▸ **BRIEF**
The word "make" occurs in some of the lines below; copy each of those lines.

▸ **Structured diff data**
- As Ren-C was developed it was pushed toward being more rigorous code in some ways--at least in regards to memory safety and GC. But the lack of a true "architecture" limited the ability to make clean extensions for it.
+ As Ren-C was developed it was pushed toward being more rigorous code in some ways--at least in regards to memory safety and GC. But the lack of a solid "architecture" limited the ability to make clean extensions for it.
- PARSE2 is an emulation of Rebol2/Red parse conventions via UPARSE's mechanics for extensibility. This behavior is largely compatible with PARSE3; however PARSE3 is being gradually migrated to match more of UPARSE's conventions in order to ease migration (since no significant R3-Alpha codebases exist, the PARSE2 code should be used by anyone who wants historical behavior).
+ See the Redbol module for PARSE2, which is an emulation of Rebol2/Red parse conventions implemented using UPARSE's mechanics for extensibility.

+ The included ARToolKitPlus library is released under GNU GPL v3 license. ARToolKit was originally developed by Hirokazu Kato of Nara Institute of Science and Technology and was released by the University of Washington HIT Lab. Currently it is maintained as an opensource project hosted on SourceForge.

▸ **RESPONSE**
- As Ren-C was developed it was pushed toward being more rigorous code in some ways--at least in regards to memory safety and GC. But the lack of a true "architecture" limited the ability to make clean extensions for it.
+ As Ren-C was developed it was pushed toward being more rigorous code in some ways--at least in regards to memory safety and GC. But the lack of a solid "architecture" limited the ability to make clean extensions for it.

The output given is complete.